Second, the reason to resist strong emergentism that is sketched above can be questioned too. Do we really have good reasons to think that the physical domain is causally closed? I don’t think that we can play the causal closure card unless we carefully study the reasons that are given in favour of it. Considering its importance in argumentation in the metaphysics of mind, it would be fair to say that there hasn’t been enough attention given to the positive reasons for holding it. I am aware of three arguments for the causal closure principle: (1) Lycan’s (1987) argument that it is absurd to think that laws of conservation hold everywhere in the universe with the exception of the human skull; (2) McLaughlin’s (1992) suggestion that the failure of the causal closure principle was a scientific hypothesis in chemistry which was eventually falsified (in chemistry!); and (3) Papineau’s (2002) argument that the principle is inductively verified by the practice of 20th century physiologists. This is not the place to carefully examine these three arguments in detail, but I think it is fair to say that these arguments don’t even attempt to be conclusive. The closure principle may turn out to be true, but whether that is the case or not will be an empirical matter of fact, and until we somehow established it empirically, we need to devise more solid philosophical arguments for it.
I hope this short discussion has persuaded you that whichever view in the metaphysics of mind turns out to be true, the mental causation question will play some role in determining its plausibility.
Árnadóttir, S. and Crane, T. (2013). ‘There is no Exclusion Problem’, in Mental Causation and Ontology, eds. S. C. Gibb, E. J. Lowe, and R. D. Ingthorsson (Oxford: Oxford University Press).
Barnes, E. (2012). ‘Emergence and Fundamentality’. Mind, 121, pp. 873–901.
Baysan, U. (2015) ‘Realization Relations in Metaphysics’, Minds and Machines 25, pp. 247–60.
Chalmers, D. (2006). ‘Strong and Weak Emergence’, in The Re-Emergence of Emergence , eds. P. Clayton & P. Davies (Oxford: Oxford University Press).

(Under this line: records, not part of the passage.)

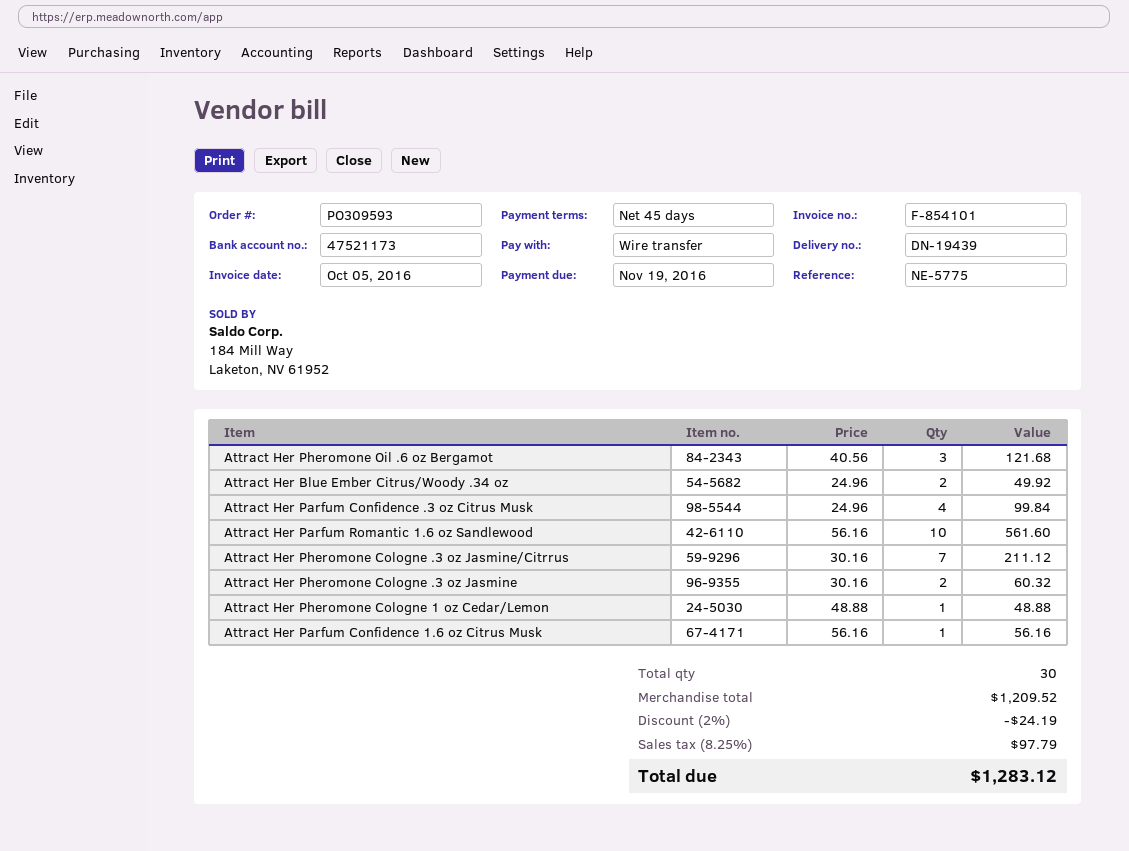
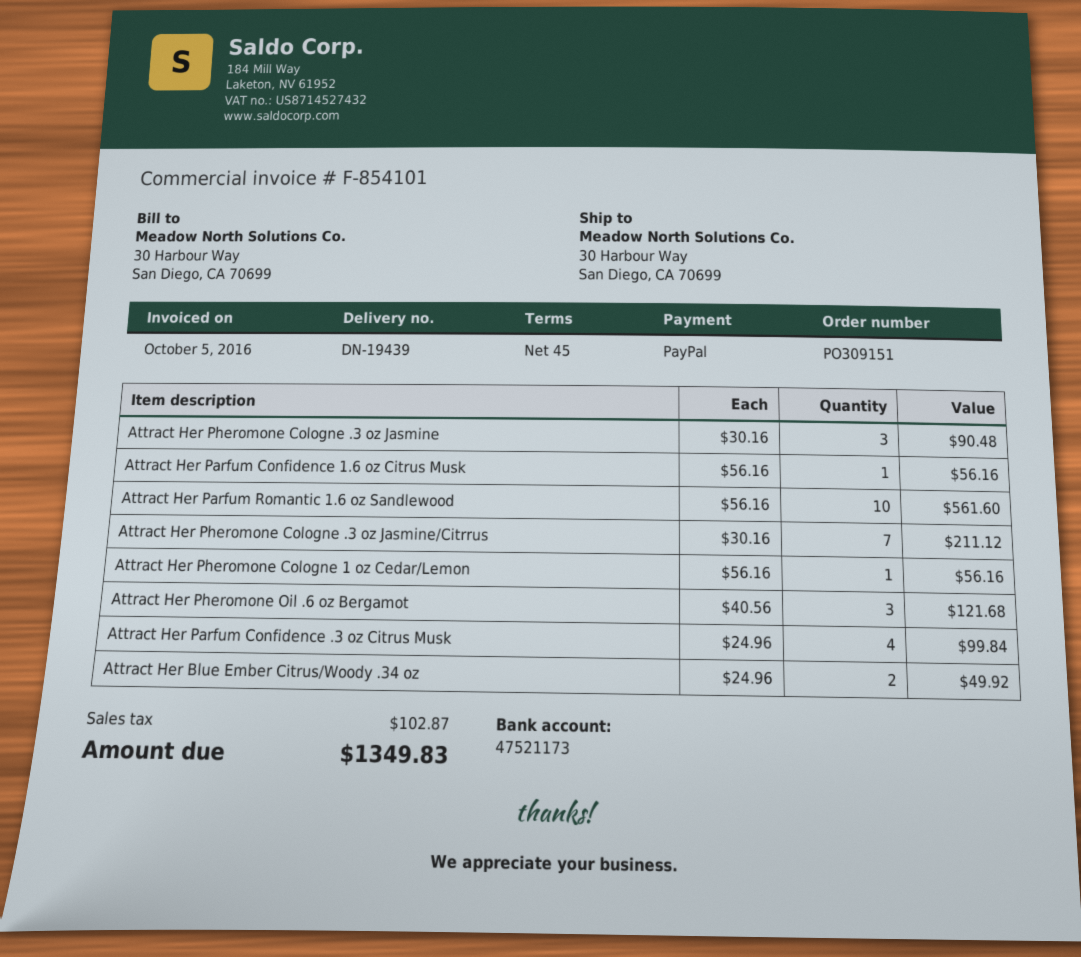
order number: PO309593 -> PO309151
payment method: bank transfer -> PayPal
Attract Her Pheromone Cologne .3 oz Jasmine: 2 x 30.16 = 60.32 -> 3 x 30.16 = 90.48
Attract Her Pheromone Cologne 1 oz Cedar/Lemon: 1 x 48.88 = 48.88 -> 1 x 56.16 = 56.16
discount: 2% = 24.19 -> none
tax: 97.79 -> 102.87
total: 1283.12 -> 1349.83

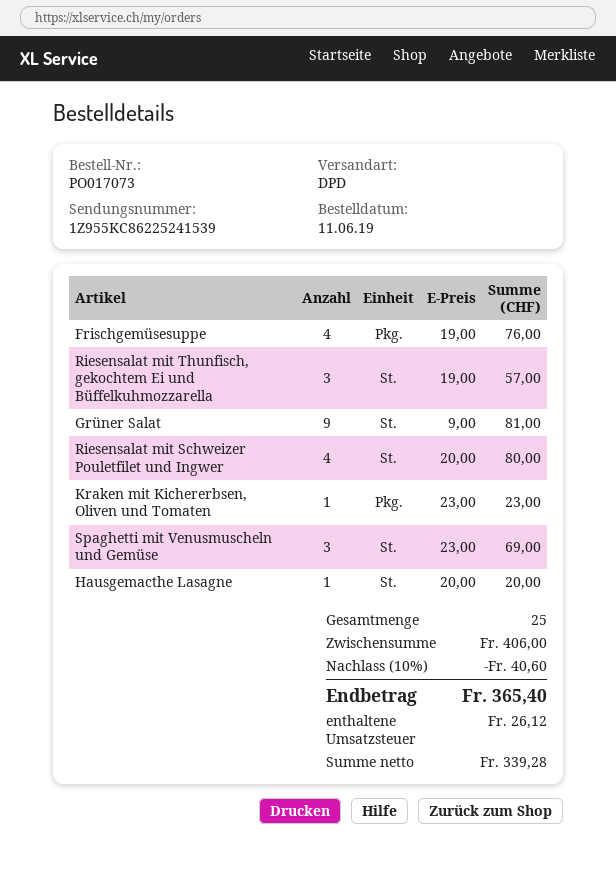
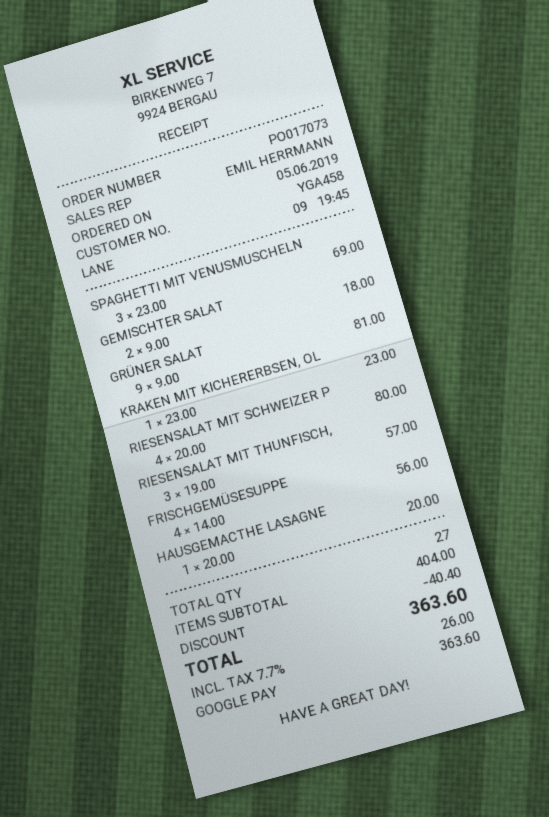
order date: 2019-06-11 -> 2019-06-05
Frischgemüsesuppe: 4 x 19.00 = 76.00 -> 4 x 14.00 = 56.00
GEMISCHTER SALAT: none -> 2 x 9.00 = 18.00
total quantity: 25 -> 27
subtotal: 406.00 -> 404.00
discount: 40.60 -> 40.40
tax: 26.12 -> 26.00
total: 365.40 -> 363.60

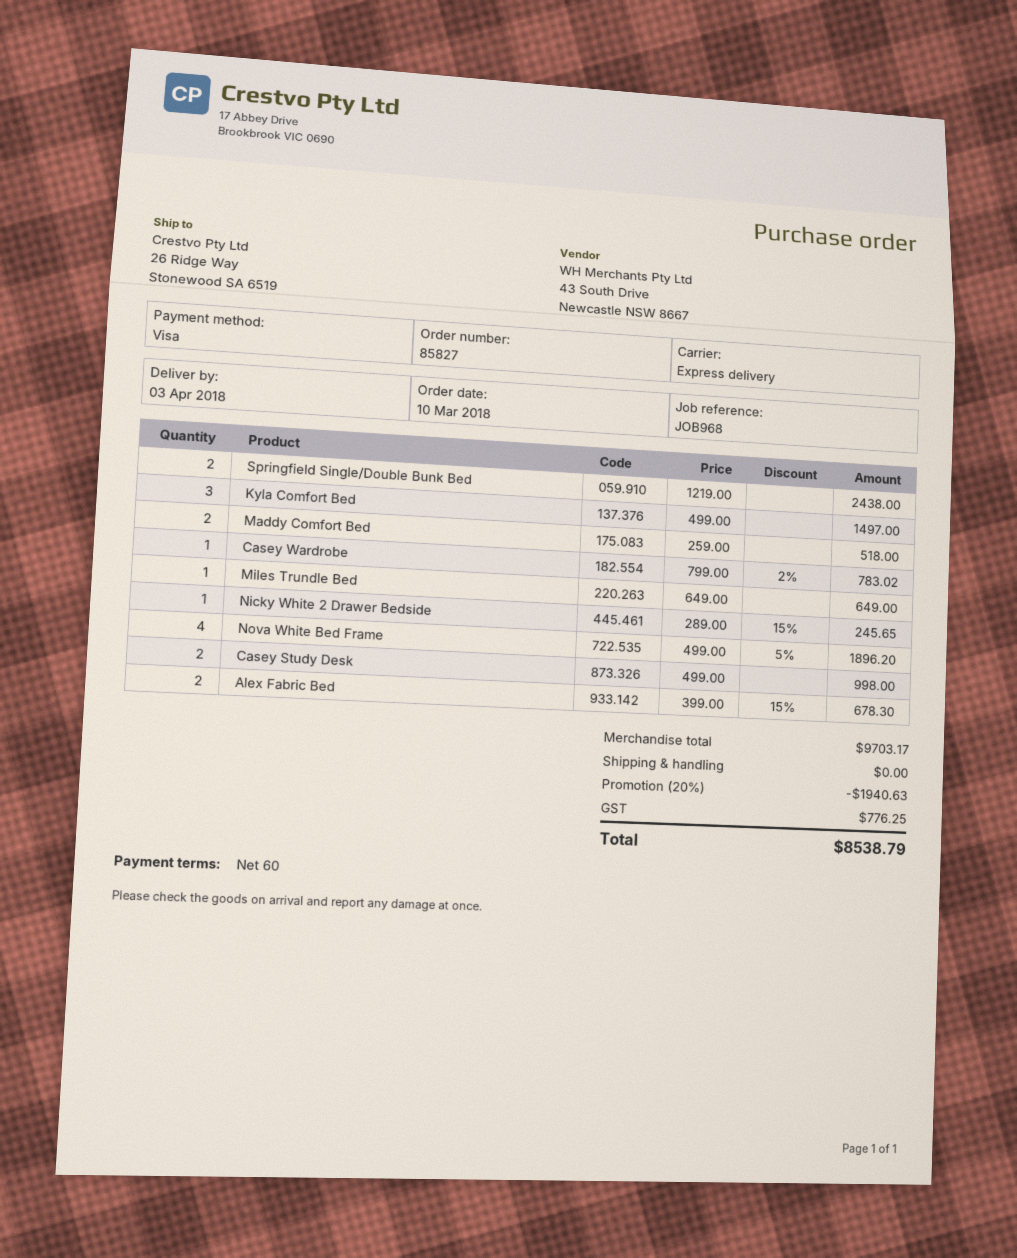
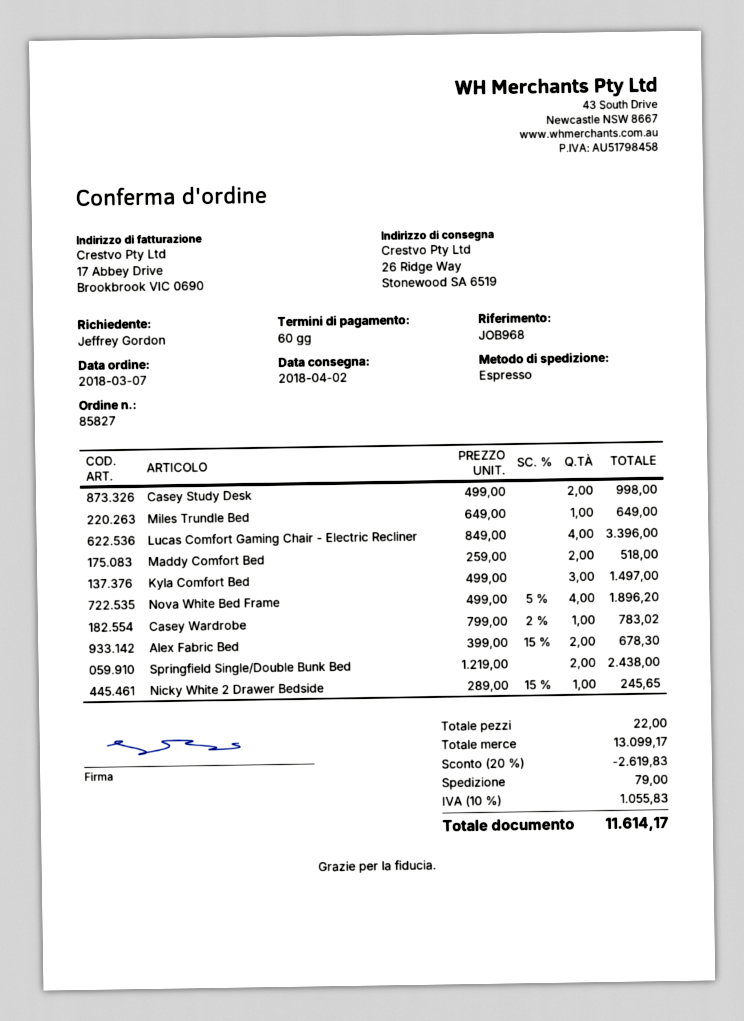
order date: 2018-03-10 -> 2018-03-07
delivery date: 2018-04-03 -> 2018-04-02
Lucas Comfort Gaming Chair - Electric Recliner: none -> 4 x 849.00 = 3396.00
subtotal: 9703.17 -> 13099.17
discount: 20% = 1940.63 -> 20% = 2619.83
shipping: 0.00 -> 79.00
tax: 776.25 -> 1055.83
total: 8538.79 -> 11614.17

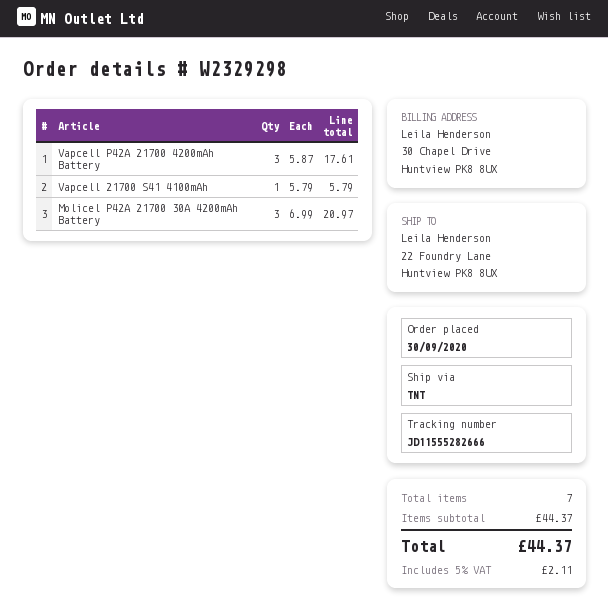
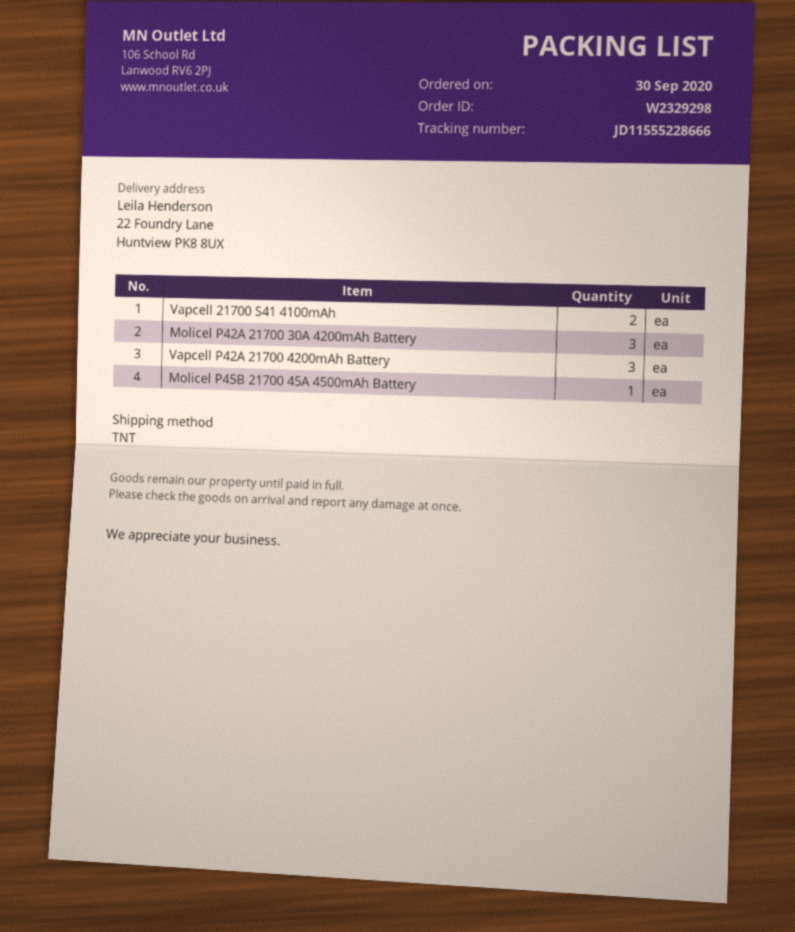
tracking number: JD11555282666 -> JD11555228666
Vapcell 21700 S41 4100mAh: 1 -> 2
Molicel P45B 21700 45A 4500mAh Battery: none -> 1

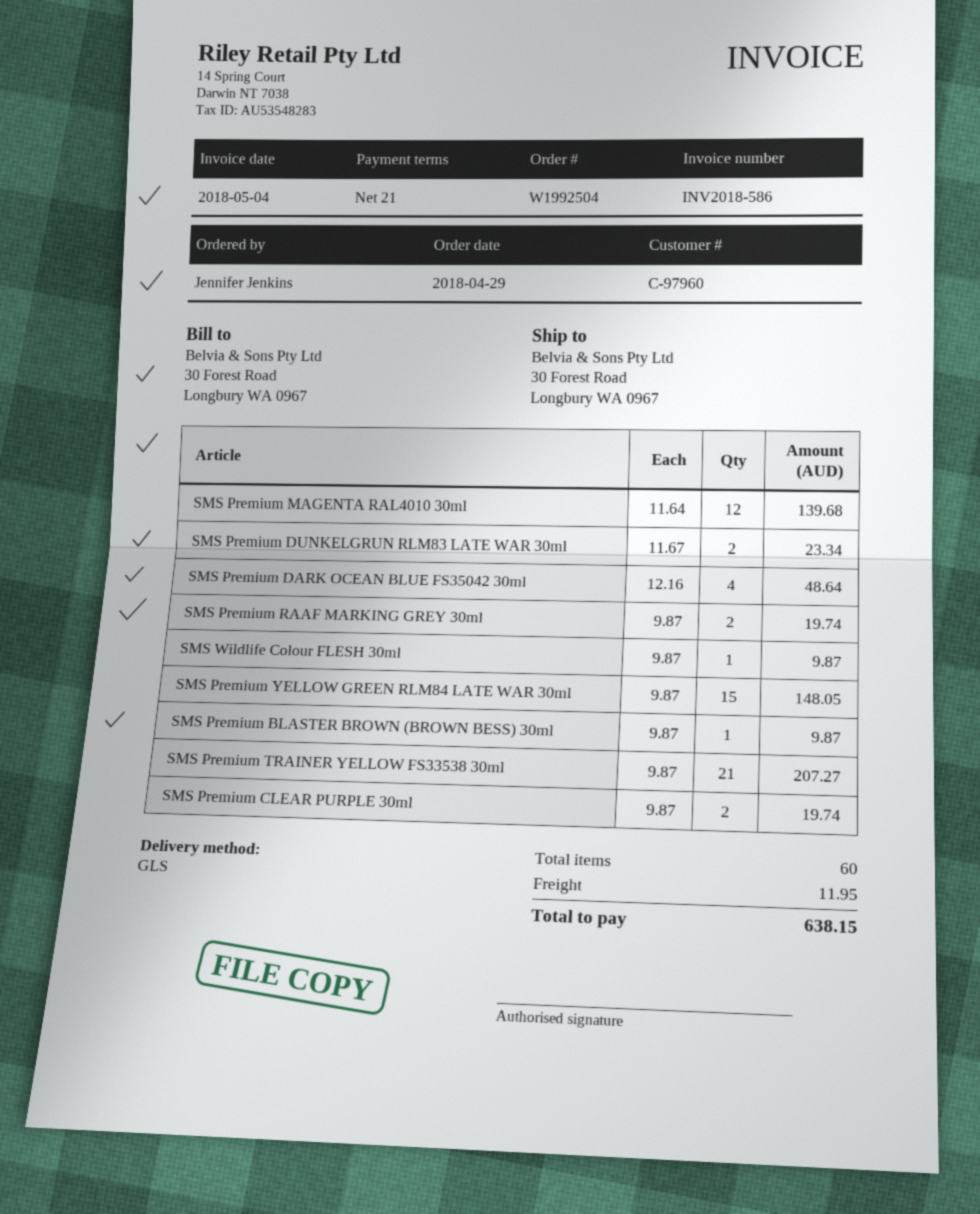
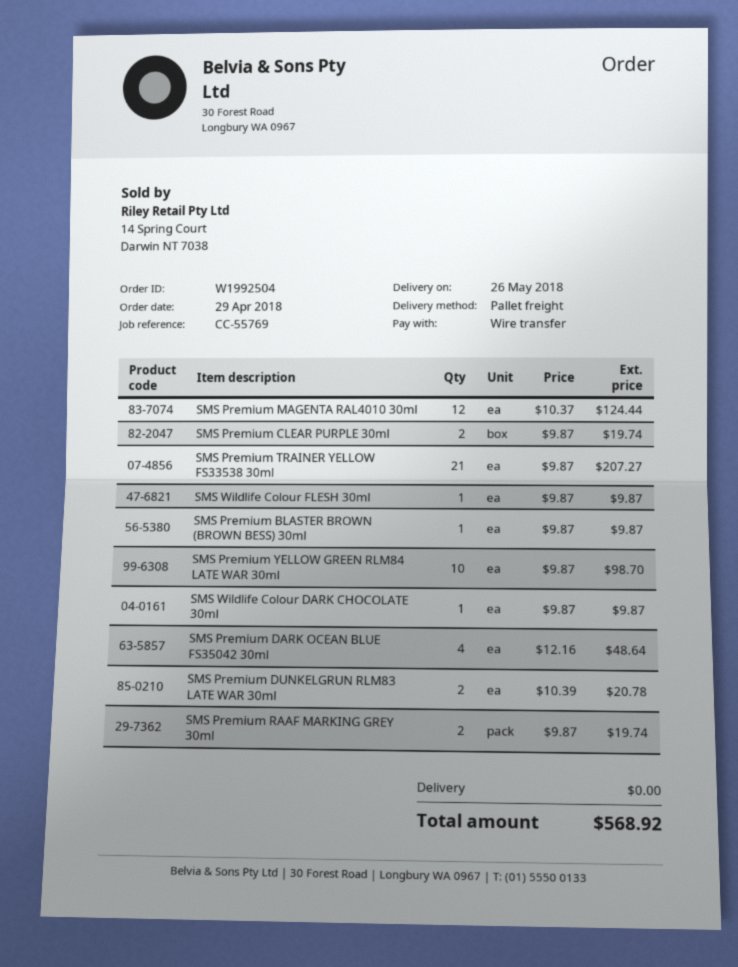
shipping method: GLS -> pallet freight
SMS Premium MAGENTA RAL4010 30ml: 12 x 11.64 = 139.68 -> 12 x 10.37 = 124.44
SMS Premium DUNKELGRUN RLM83 LATE WAR 30ml: 2 x 11.67 = 23.34 -> 2 x 10.39 = 20.78
SMS Premium YELLOW GREEN RLM84 LATE WAR 30ml: 15 x 9.87 = 148.05 -> 10 x 9.87 = 98.70
SMS Wildlife Colour DARK CHOCOLATE 30ml: none -> 1 x 9.87 = 9.87
shipping: 11.95 -> 0.00
total: 638.15 -> 568.92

Kim, J. (2005) Physicalism or Something Near Enough. Princeton, NJ: Princeton University Press.
Lycan, W. (1987). Consciousness. Cambridge, MA: MIT Press.
McLaughlin, B. (1992). ‘The Rise and Fall of British Emergentism’, in Emergence or Reduction?: Prospects for Nonreductive Physicalism, eds. A. Beckermann, H. & J. Kim (De Gruyter).
Papineau, D. (2002). Thinking about Consciousness. Oxford: Oxford University Press.
Putnam, H. (1967). ‘Psychological Predicates’, in Art, Mind, and Religion, eds. W.H. Capitan & D.D. Merrill (Pittsburgh: University of Pittsburgh Press).
Wilson, J. (2015). ‘Metaphysical Emergence: Weak and Strong’, in Metaphysics in Contemporary Physics: Poznan Studies in the Philosophy of the Sciences and the Humanities, eds. T. Bigaj and C. Wuthrich (Leiden: Brill).
Yablo, S. (1992) ‘Mental Causation’. Philosophical Review, 101, pp. 245–280.